Açıklamada, şunlar kaydedildi: “Son zamanlarda İstanbul Sözleşmesi’yle ilgili, basında ve yetkililerin söylemlerinde, ‘İstanbul Sözleşmesi, detaylı olarak incelendiğinde toplumun temel dinamiklerini tahrip eden bir yapıya sahip olduğu rahatlıkla görülecektir’ , ‘Türkiye’nin bekasına yönelmiş en büyük tehdittir’, ‘Aile kadın ve erkeğin birlikte yürütebileceği kurumdur. Erkeği evden uzaklaştırarak aileyi yaşatma imkanı yok. İthal kanunlarla aile yaşatılamaz. Sözleşme iptal edilmeli.

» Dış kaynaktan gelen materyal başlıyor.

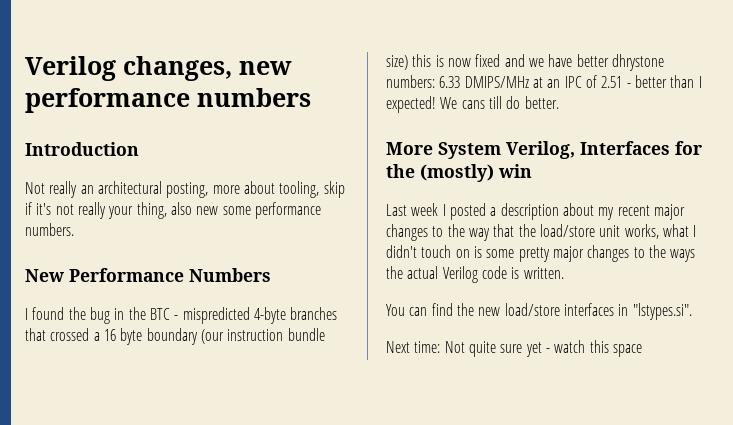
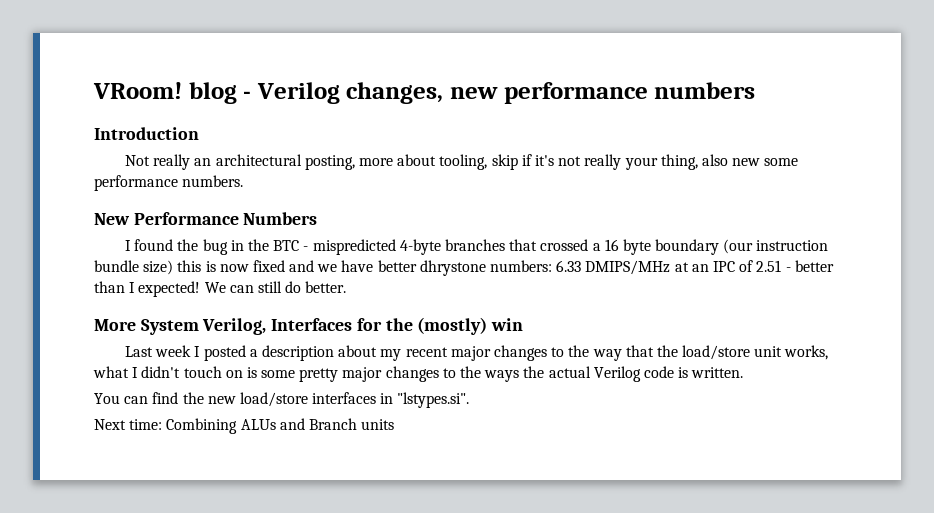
(25, 68) none -> [93,82,252,104] VRoom! blog -
[461,96,502,109] cans till -> [229,281,282,293] can still
[444,340,642,357] Not quite sure yet - watch this space -> [166,418,395,434] Combining ALUs and Branch units

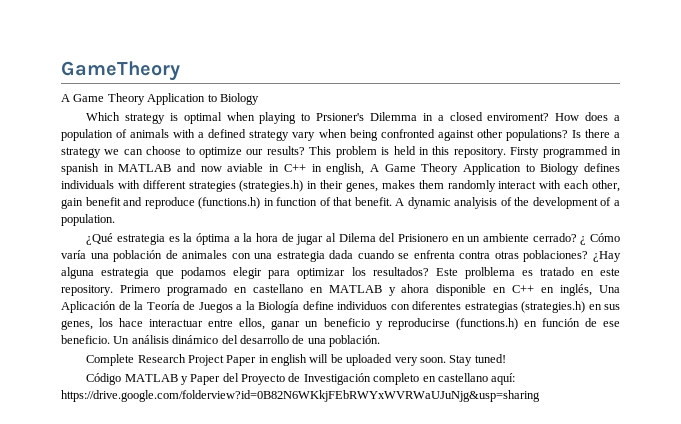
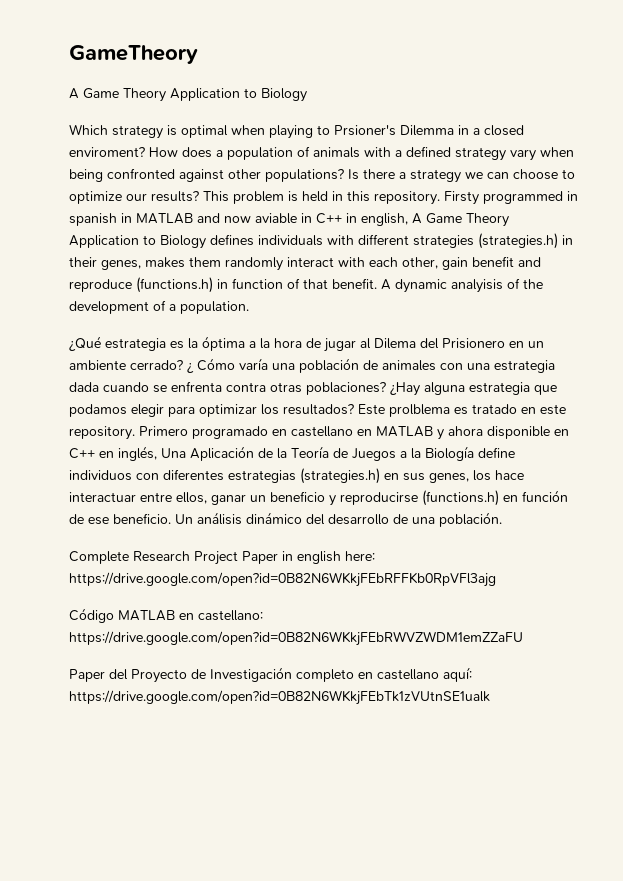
[309,354,506,366] will be uploaded very soon. Stay tuned! -> [345,551,375,561] [69,572,496,587] here: https://drive.google.com/open?id=0B82N6WKkjFEbRFFKb0RpVFl3ajg
[180,376,188,385] y -> [179,610,263,621] [69,631,523,646] en castellano: https://drive.google.com/open?id=0B82N6WKkjFEbRWVZWDM1emZZaFU //
[61,390,540,402] https://drive.google.com/folderview?id=0B82N6WKkjFEbRWYxWVRWaUJuNjg&usp=sharing -> [69,690,490,705] https://drive.google.com/open?id=0B82N6WKkjFEbTk1zVUtnSE1ualk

Kendi dinimizi, inançlarımızı, örf ve adetlerimizi esas alan adaleti sağlayacak ve aileyi yaşatacak düzenleme yapılmalı’ gibi cümlelerle sözleşmenin vakit geçirilmeden yürürlükten kaldırılması gündeme getirilmiştir. Eril zihniyet kadınlarını rahatça dövemeyecekler diye midir bunca gürültü? Evet aile dışında da bir hayat var ve biz o hayatı da ısrarla istiyoruz. İstanbul Sözleşmesi, erkekler kadınları hizaya sokamasın, kadınların hayatlarını elinden alamasın diye var” denildi.

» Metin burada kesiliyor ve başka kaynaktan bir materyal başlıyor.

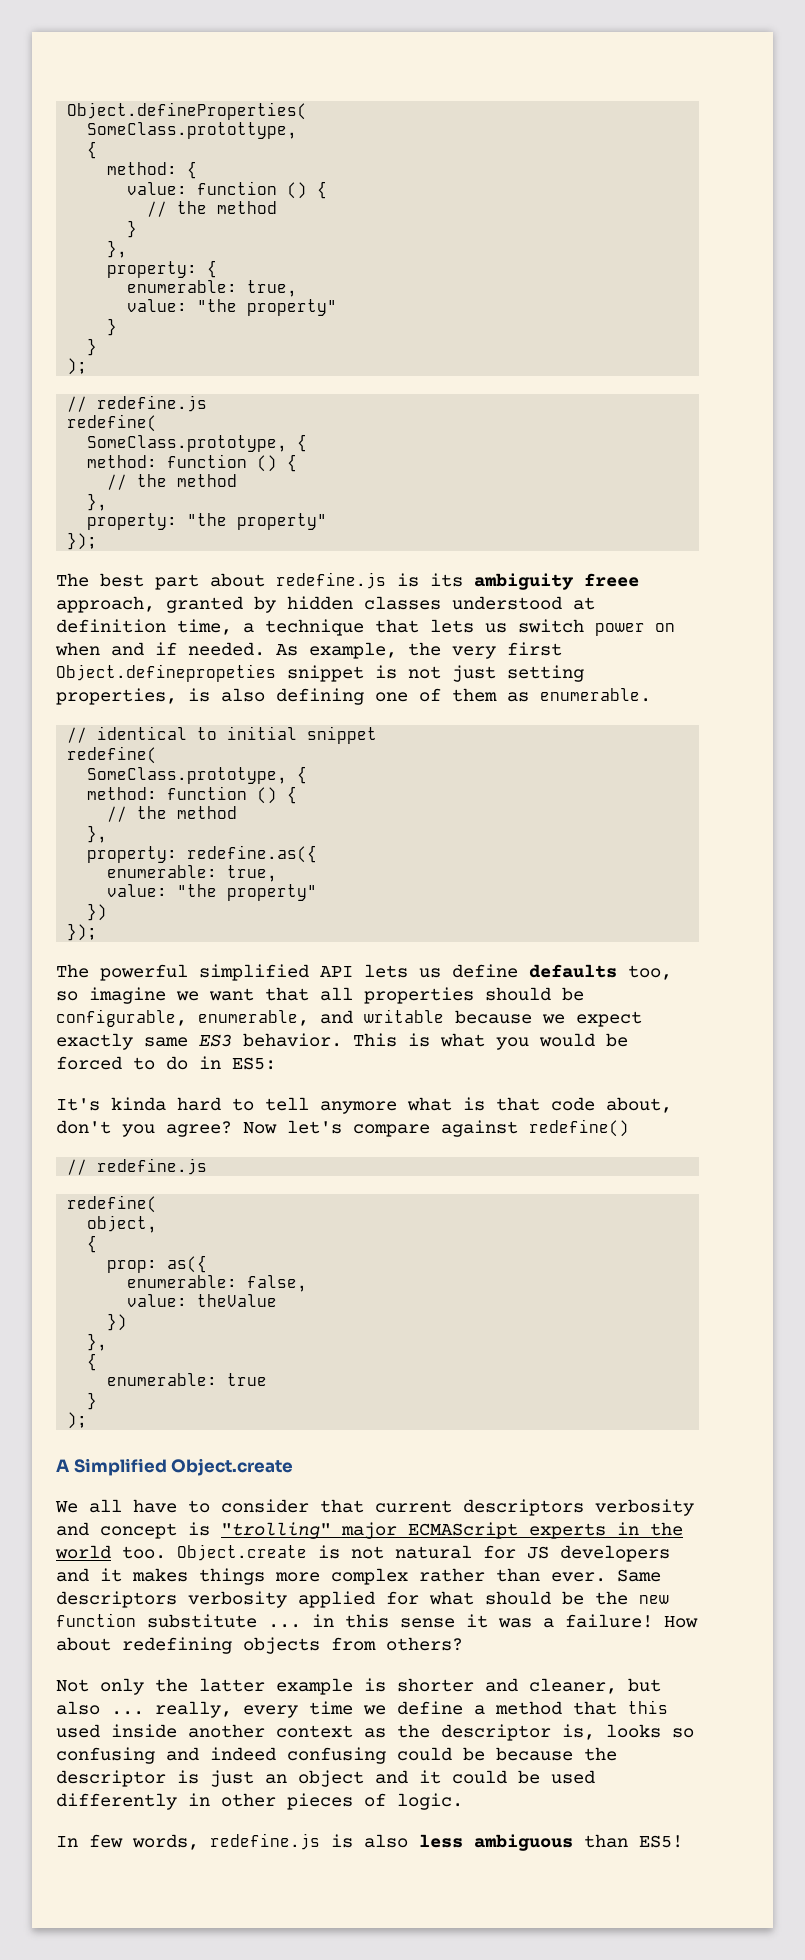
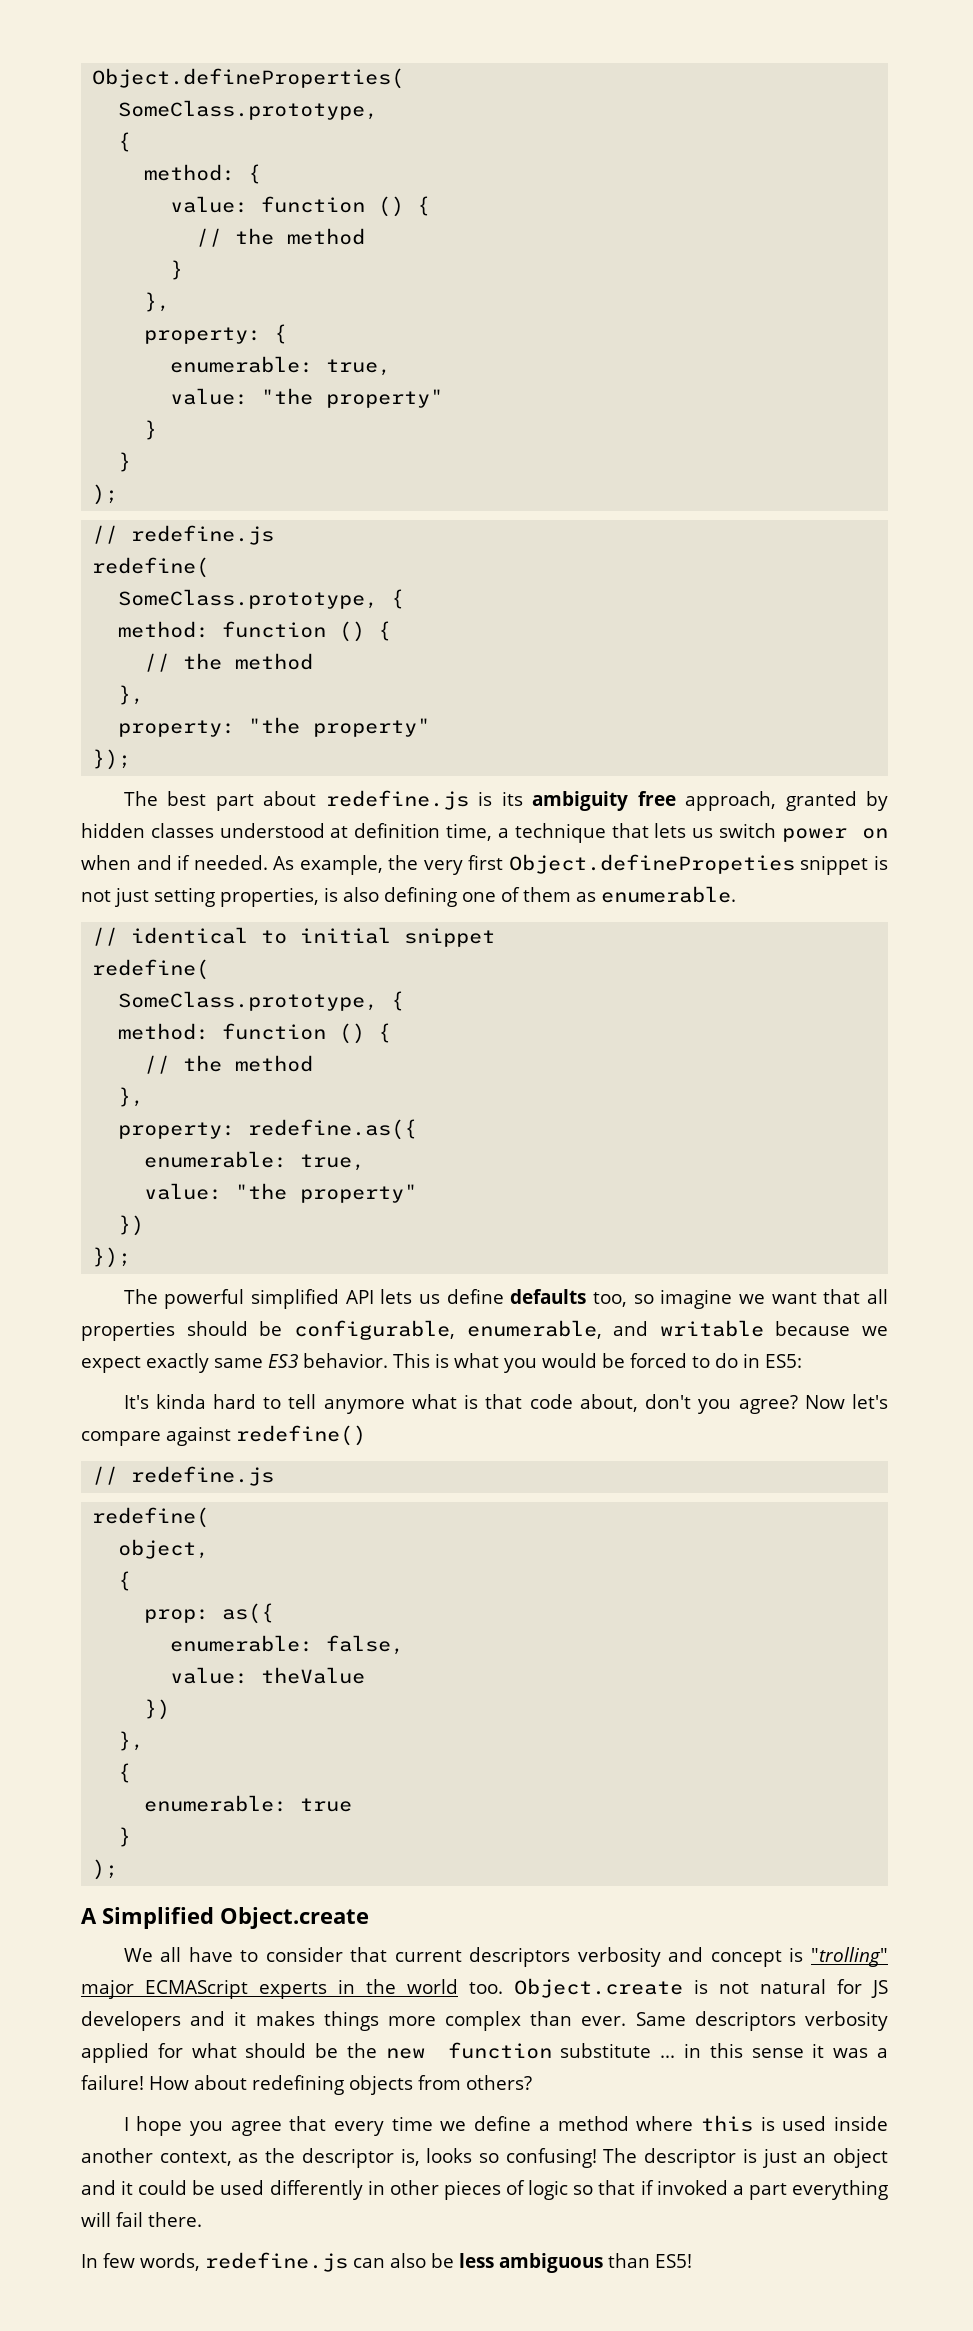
[87,122,298,139] SomeClass.protottype, -> [118,100,379,120] SomeClass.prototype,
[584,573,639,587] freee -> [637,791,676,806] free
[56,664,276,682] Object.definepropeties -> [508,854,795,874] Object.definePropeties
[419,1568,485,1582] rather -> (522, 2021) none
[56,1678,661,1695] [56,1701,232,1718] Not only the latter example is shorter and cleaner, but also ... really, -> [123,2116,327,2136] I hope you agree that
[573,1700,668,1715] that this -> [636,2115,775,2132] where this is
[276,1725,353,1738] context -> [159,2151,232,2166] context,
[56,1747,617,1764] confusing and indeed confusing could be because the -> [505,2148,638,2168] confusing! The
[397,1793,463,1810] logic. -> [528,2180,889,2200] [81,2212,202,2227] logic so that if invoked a part everything will fail there.
[331,1834,408,1848] is also -> [353,2253,454,2268] can also be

“İSTANBUL SÖZLEŞMESİ BİLE YETMEZ”


Karabıyıkoğlu, konuşmasını şöyle sürdürdü: “Peki İstanbul Sözleşmesi’ ne diyor? İstanbul Sözleşmesi ilk olarak önleyici tedbirlerden söz ediyor. Şiddetin çıkmaya cesaret bulamayacağı bir toplum yaratın. Bu da eşitlikçi toplumdur. Toplumsal cinsiyet eşitliğini bütün topluma, eğitimler de dahil olmak üzere her türlü yolla yayın. İkincisi, hemen böyle bir toplum yaratamayabilirsiniz, şiddet eski ve köklü bir sorun diyerek anlayışlı davranıyor sözleşme imzacı devletlere. Hemen böyle bir toplum yaratamazsan, tehdit söz konusuysa, kadınları etkin, aktif olarak koru diyor. Yani bizim için 6284 sayılı kanunu tam uygula diyor. Üçüncü olarak Önleyici bir toplum yaratamadın, kadını korumak istedin ama koruyamadın, ola ki bir kadın zarar gördüyse, o zaman en azından etkin kovuşturma yap ve etkin ceza sitemi olsun, adaleti sağla. En son olarak da, sözleşme artık anlayışlı değil, talepkâr. Bunları yapıyorsan bile yetmez, bana kadınları geleceğe dönük nasıl güçlendireceksin, onu göster diyor. Hatta kadınlar diyorlar ki; İstanbul Sözleşmesi bile yetmez ama olmazsa olmazdır.”